On the other hand, FIG. 7 shows a structure in which the elastic member according to the present invention is inserted in a high-heeled shoe. The high-heeled shown in FIG. 7 is different only in the type from the men's shoe shown in FIG. 6 and the structure and operation are substantially the same as those of the structure shown in FIG. 6.
The embodiments described above are examples of the spirit of the present invention and it should be understood that various modifications can be achieved by those skilled in the art within the spirit of the present invention.

INDUSTRIAL APPLICABILITY

The present invention described above can be widely used in manufacturing shoes, because an elastic member formed by combining a block-shaped elastic body with a conical spring in the bottom of the shoes to improve elastic performance and make it easy to manufacture the shoes.

Claims

1. A shoe with an elastic member in the bottom, wherein the elastic member includes an elastic cap made of a material that is more elastic than the other portions around where the elastic cap is installed, a conical seating groove that is formed in the elastic cap, and a spring that is formed separately from the elastic cap in a conical shape the same as the conical shape of the seating groove and inserted in the seating groove of the elastic cap.
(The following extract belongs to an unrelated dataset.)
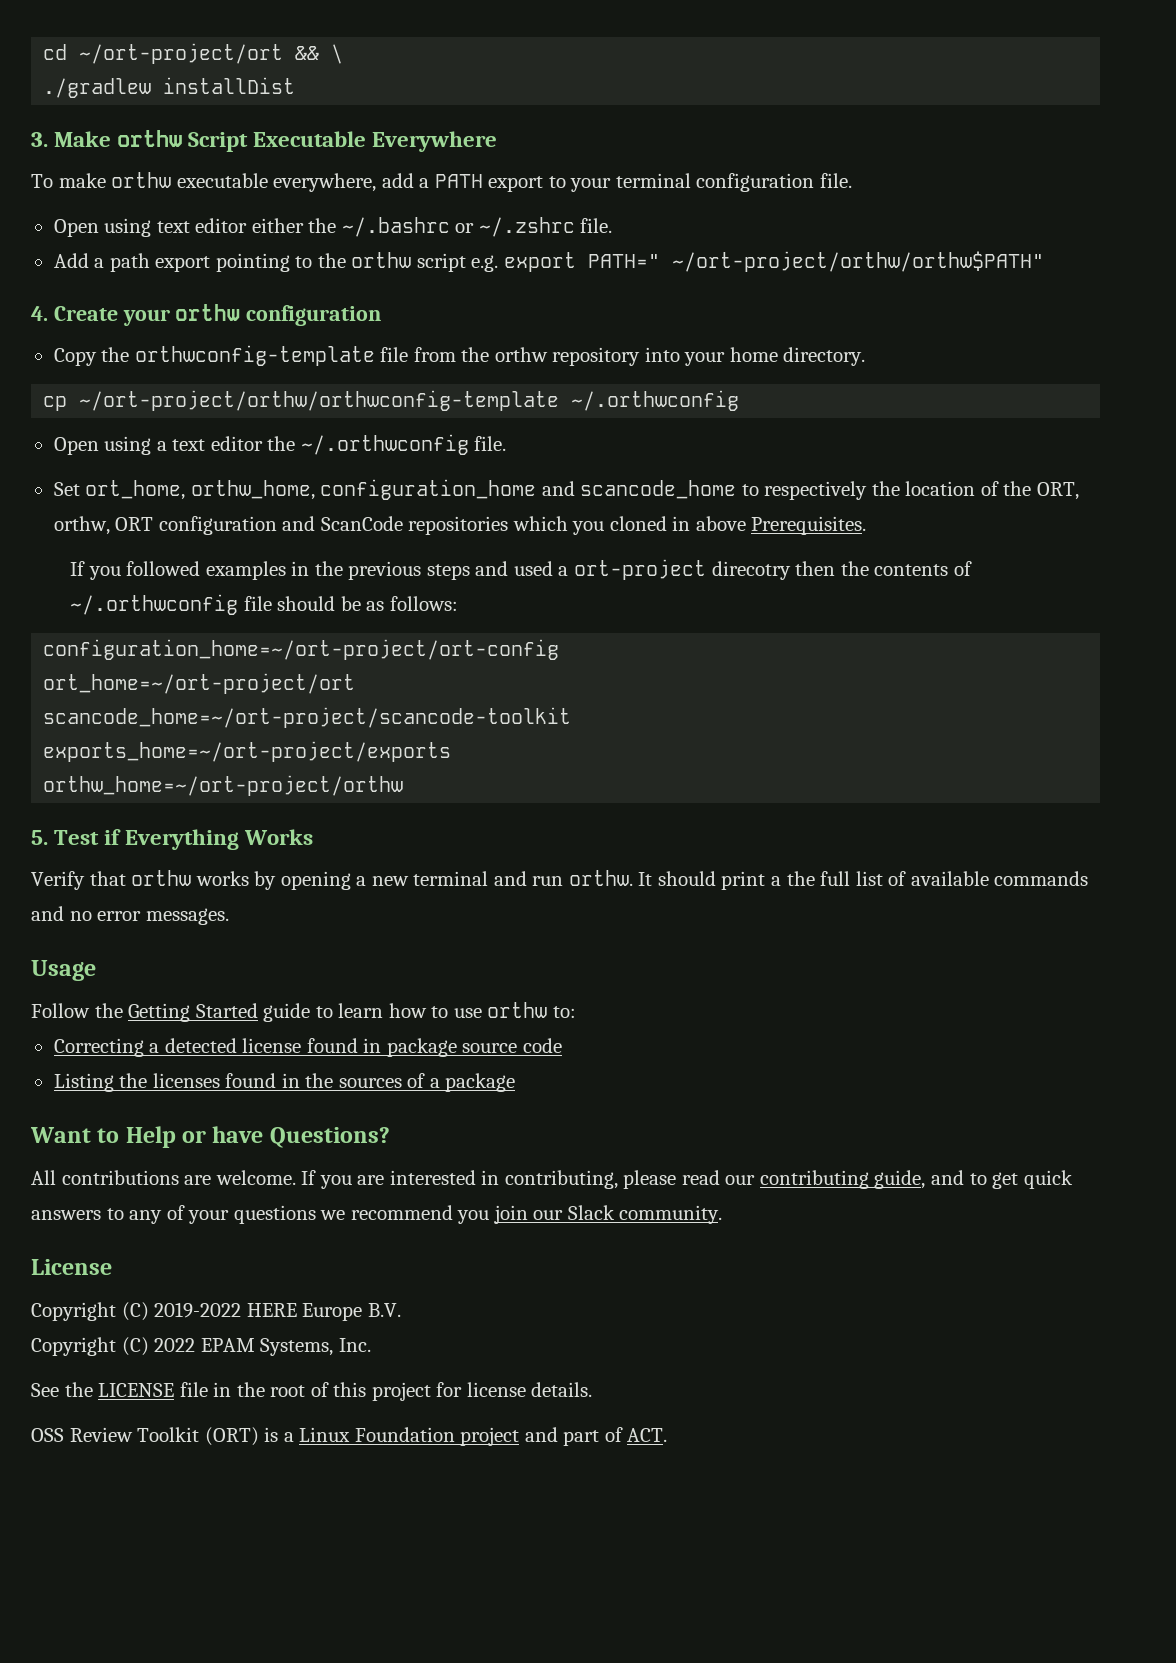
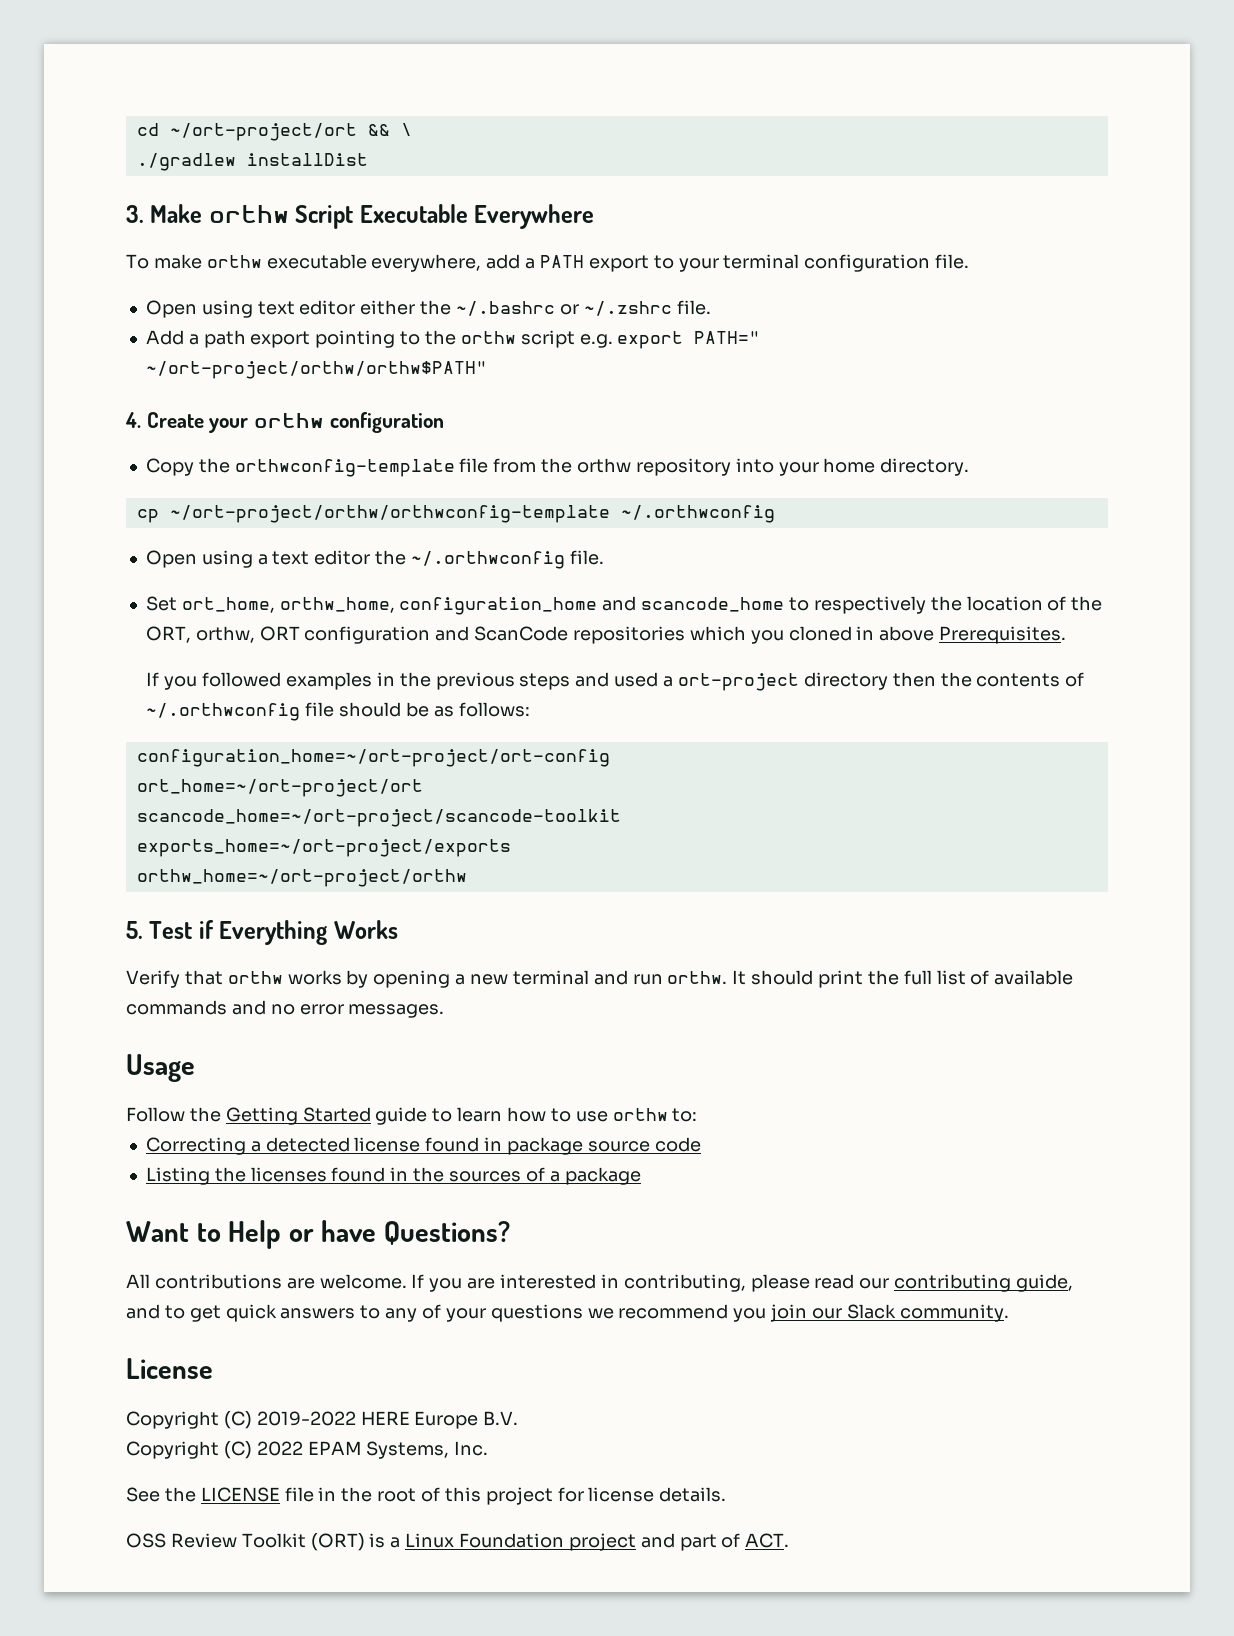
[711,561,791,580] direcotry -> [803,672,888,690] directory
[771,876,782,886] a -> (864, 979) none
2. The shoe with an elastic member according to claim 1, wherein the shoe is a shoe with a heel, the heel has a space therein, such that a sub-heel that moves inward/outward from the bottom of the heel is inserted in the space and the elastic member that is compressed by the sub-heel is positioned on the sub-heel.

3. A shoe with an elastic member in the bottom, wherein the elastic member includes conical seating grooves formed in any one of an insole, a midsole, and an outsole of the shoe, and a spring formed in a conical shape the same as the conical shape of the seating grooves to be seated in the seating grooves, and inserted in the seating grooves.

4. The shoe with an elastic member according to claim 1, wherein an air channel that connects the inside of the shoe where a foot is positioned, or the outside of the shoe with the seating grooves is formed in the bottom of the shoe.

5. The shoe with an elastic member according to claim 1, wherein a transparent window is formed such that the spring in the seating grooves is seen from the outside of the shoe.

6. The shoe with an elastic member according to claim 2, wherein an air channel that connects the inside of the shoe where a foot is positioned, or the outside of the shoe with the seating grooves is formed in the bottom of the shoe.

7. The shoe with an elastic member according to claim 3, wherein an air channel that connects the inside of the shoe where a foot is positioned, or the outside of the shoe with the seating grooves is formed in the bottom of the shoe.

8. The shoe with an elastic member according to claim 2, wherein a transparent window is formed such that the spring in the seating grooves is seen from the outside of the shoe.

9. The shoe with an elastic member according to claim 3, wherein a transparent window is formed such that the spring in the seating grooves is seen from the outside of the shoe.